Simple Summary Patients with lung cancer benefit from more effective treatments, such as targeted therapies, and the overall survival has increased in the past decade. However, the efficacy of targeted therapies is limited due to the emergence of resistance. Growing evidence suggests that resistances may arise from a small population of drug-tolerant persister (DTP) cells. Understanding the mechanisms underlying DTP survival is therefore crucial to develop therapeutic strategies to prevent the development of resistance. Herein, we propose an overview of the current scientific knowledge about the characterisation of DTP, and summarise the new therapeutic strategies that are tested to target these cells. Lung cancer is the leading cause of cancer-related deaths among men and women worldwide. Epidermal growth factor receptor-tyrosine kinase inhibitors (EGFR-TKIs) are effective therapies for advanced non-small-cell lung cancer (NSCLC) patients harbouring EGFR-activating mutations, but are not curative due to the inevitable emergence of resistances.

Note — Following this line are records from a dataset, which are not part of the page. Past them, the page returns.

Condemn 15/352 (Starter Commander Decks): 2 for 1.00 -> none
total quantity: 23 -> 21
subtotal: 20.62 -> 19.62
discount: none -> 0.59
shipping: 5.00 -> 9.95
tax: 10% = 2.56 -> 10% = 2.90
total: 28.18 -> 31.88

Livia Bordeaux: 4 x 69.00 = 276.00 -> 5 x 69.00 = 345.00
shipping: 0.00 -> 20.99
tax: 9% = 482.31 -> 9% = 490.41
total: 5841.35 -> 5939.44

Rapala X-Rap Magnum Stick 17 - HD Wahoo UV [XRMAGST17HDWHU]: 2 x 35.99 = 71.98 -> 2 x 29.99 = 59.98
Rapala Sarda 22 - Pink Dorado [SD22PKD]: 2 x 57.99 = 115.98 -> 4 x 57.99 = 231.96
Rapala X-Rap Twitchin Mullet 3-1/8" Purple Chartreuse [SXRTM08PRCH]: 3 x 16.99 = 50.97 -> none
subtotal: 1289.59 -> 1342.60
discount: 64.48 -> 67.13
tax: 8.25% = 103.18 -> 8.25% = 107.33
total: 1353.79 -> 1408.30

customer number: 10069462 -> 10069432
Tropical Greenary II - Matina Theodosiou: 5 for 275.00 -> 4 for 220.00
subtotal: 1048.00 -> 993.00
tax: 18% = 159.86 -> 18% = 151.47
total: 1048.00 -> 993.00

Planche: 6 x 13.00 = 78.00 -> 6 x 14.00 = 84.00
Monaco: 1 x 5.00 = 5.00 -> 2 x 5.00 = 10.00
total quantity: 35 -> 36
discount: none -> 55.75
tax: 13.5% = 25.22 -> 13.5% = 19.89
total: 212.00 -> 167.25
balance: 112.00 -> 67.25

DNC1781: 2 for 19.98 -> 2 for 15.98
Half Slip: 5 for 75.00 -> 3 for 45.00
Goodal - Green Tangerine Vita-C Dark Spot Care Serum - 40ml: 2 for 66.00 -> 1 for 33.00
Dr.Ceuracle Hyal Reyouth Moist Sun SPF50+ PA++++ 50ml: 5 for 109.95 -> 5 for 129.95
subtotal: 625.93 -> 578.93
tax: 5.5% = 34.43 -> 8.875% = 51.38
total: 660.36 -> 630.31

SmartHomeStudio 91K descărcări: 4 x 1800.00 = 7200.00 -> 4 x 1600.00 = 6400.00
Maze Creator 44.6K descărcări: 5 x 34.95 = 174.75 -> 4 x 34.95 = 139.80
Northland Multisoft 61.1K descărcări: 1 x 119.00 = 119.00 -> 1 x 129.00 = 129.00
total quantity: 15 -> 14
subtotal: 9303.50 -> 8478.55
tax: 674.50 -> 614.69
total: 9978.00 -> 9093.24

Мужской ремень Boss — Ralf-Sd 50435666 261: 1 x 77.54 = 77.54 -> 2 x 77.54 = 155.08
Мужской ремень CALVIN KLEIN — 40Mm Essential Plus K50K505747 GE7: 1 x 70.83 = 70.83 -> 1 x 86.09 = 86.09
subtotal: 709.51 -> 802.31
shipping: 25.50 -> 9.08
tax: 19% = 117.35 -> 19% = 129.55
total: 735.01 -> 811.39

Recent in vitro studies suggest that resistance to EGFR-TKI may arise from a small population of drug-tolerant persister cells (DTP) through non-genetic reprogramming, by entering a reversible slow-to-non-proliferative state, before developing genetically derived resistances. Deciphering the molecular mechanisms governing the dynamics of the drug-tolerant state is therefore a priority to provide sustainable therapeutic solutions for patients. An increasing number of molecular mechanisms underlying DTP survival are being described, such as chromatin and epigenetic remodelling, the reactivation of anti-apoptotic/survival pathways, metabolic reprogramming, and interactions with their micro-environment. Here, we review and discuss the existing proposed mechanisms involved in the DTP state. We describe their biological features, molecular mechanisms of tolerance, and the therapeutic strategies that are tested to target the DTP.